Still reading? You are a hardcore fan! Here’s some Velvet Underground/Lou Reed fun facts with which you can amaze your friends!

  1. Lou Reed was a platoon leader in ROTC at Syracuse University. He was eventually expelled from the program for holding an unloaded gun to his superior’s head.
  2. Reed’s first post-college job was writing and recording generic pop songs for budget albums (called “Supermarket Specials”) at Pickwick Records in Long Island City. He described himself as “a poor man’s Carole King,” and had a minor hit in 1964 with a dance-song parody called “The Ostrich.”
  3. The band’s name came from a pornographic book by the same name. The Velvet Underground was a sensationalistic account of the supposed sleazy sexual underbelly of American suburbia. Tony Conrad (former bandmate of Reed and John Cale when they were playing in the Primitives) found the book in the street.
  4. The VU were fired from their first gig at a Greenwich Village dive called Café Bizarre for playing “Black Angel’s Death Song” one time too many. In fact, the owner told them if they ever played it again they would be fired — so they opened with it. Because nobody’s the boss of the VU.
  5. Unbelievably, Andy Warhol was in the audience at Café Bizarre the night they got fired. He loved what he saw and became their manager soon afterwards. What’s the moral of the story here, kids? That’s right: fuck your boss, he doesn’t understand your vision at all.
  6. Warhol produced the band’s first record The Velvet Underground & Nico, although his production was mostly about simply stepping back and staying out of the band’s way. Warhol understood the Velvets’ aesthetic decades before the rest of the world did. Lou Reed described the recording of one of the greatest albums in music history: “Andy was the producer and Andy was in fact sitting behind the board gazing with rapt fascination… at all the blinking lights. As a consequence of him being the producer, we’d just walk in and set up and did what we always did and no one would stop it because Andy was the producer. Of course he didn’t know anything about record production… He just sat there and said, ‘Oooh that’s fantastic,’ and the engineer would say, ‘Oh yeah! Right! It is fantastic, isn’t it?’” But Warhol didn’t stay out of the way completely…
  7. Warhol was the one who insisted that German chanteuse Nico be given a role in the band, and encouraged Reed to write songs for her. The group was understandably irritated by this decree (most bands don’t like having blonde supermodels plunked down into their midst) and Nico didn’t last long with them. But listening back to “Femme Fatale,” “I’ll Be Your Mirror” and “All Tomorrow’s Parties,” can we all agree that Andy knew what he was talking about? Because her vocals on those songs makes the world a better place.
  8. Warhol financed the VU’s first record with $1500 ($700 of which was his own money).
  9. Drummer Moe Tucker moved to Georgia after the Velvets broke up and worked at Walmart. She joined the right-wing Tea Party Movement in 2009 and stated on their website that “I have come to believe (not just wonder) that Obama’s plan is to destroy America from within.”

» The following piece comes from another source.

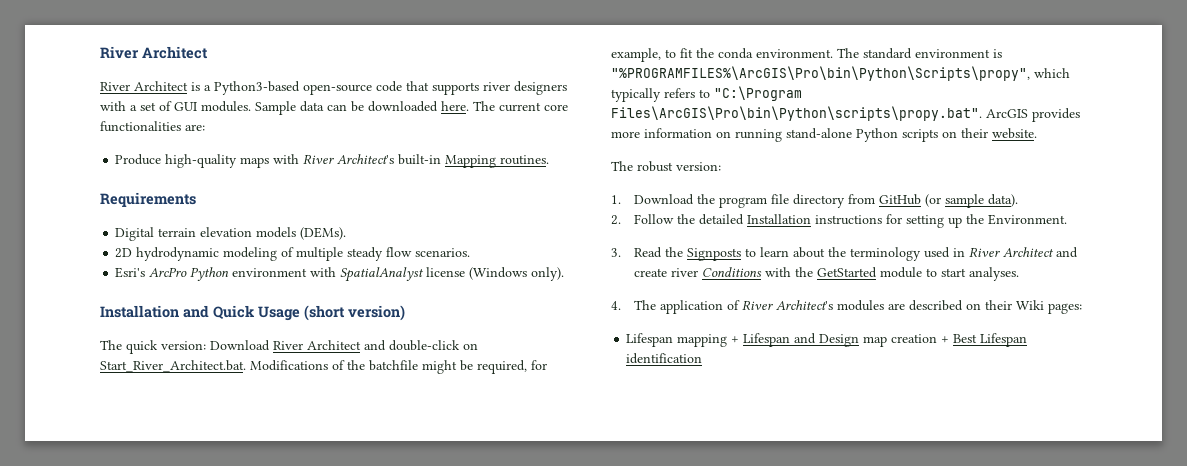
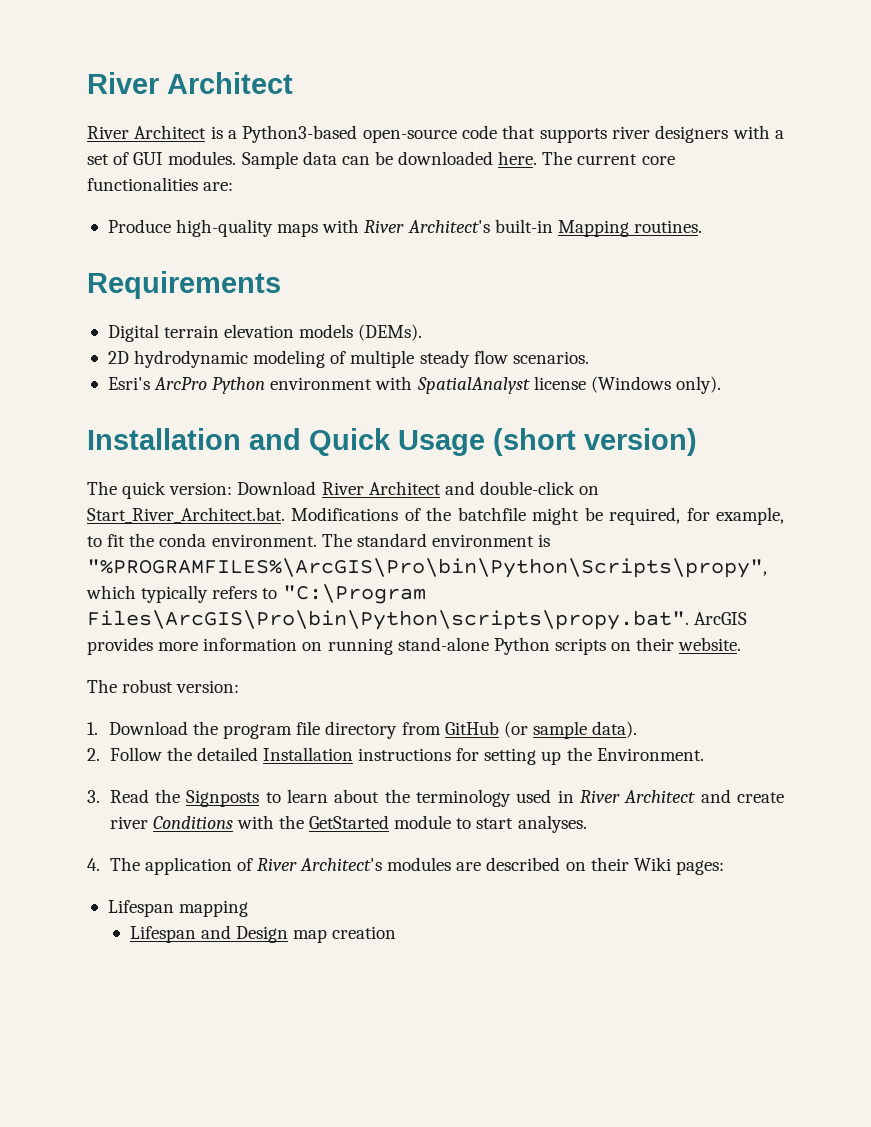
[731,336,740,343] + -> (249, 908) //
[941,333,1028,347] [626,353,703,364] + Best Lifespan identification -> (397, 932) none

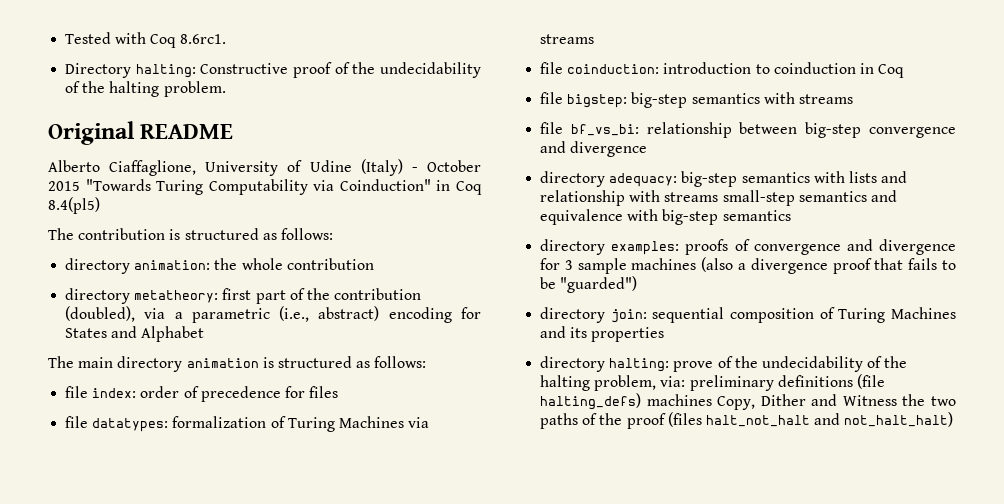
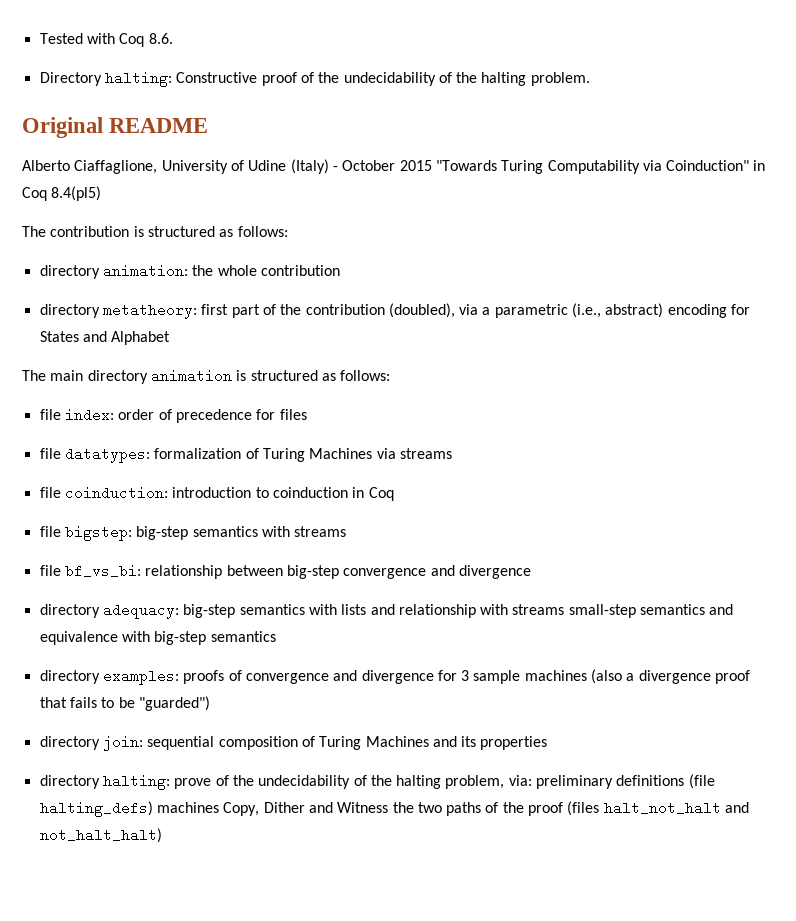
[179,34,226,44] 8.6rc1. -> [148,33,173,44] 8.6.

  10. Czech playwright (and future president) Vaclav Havel listened devotedly to smuggled contraband VU albums in oppressive Communist-era Czechoslovakia, and took inspiration from the music to fuel his resistance to the regime. Upon meeting Lou Reed in 1993, Havel presented him with an old handmade book of Velvet Underground lyrics. “If the police caught you with that, you went to jail,” he explained to Reed. (Even possessing music with lyrics in English had been against the law.) Reed, a man seldom impressed by other humans, was awestruck by Mr. Havel, whom he called a “heroic, intellectual, music-loving amazing person.” The two of them bonded over music, smoking, and late-night drinking, and when the Czech president was invited to the White House in 1998, Havel insisted that his friend Lou be included in the evening as well.

Jennifer Boeder is Writer-At-Large for Cuepoint, as well as an editor, musician, and DJ. She lives in Chicago.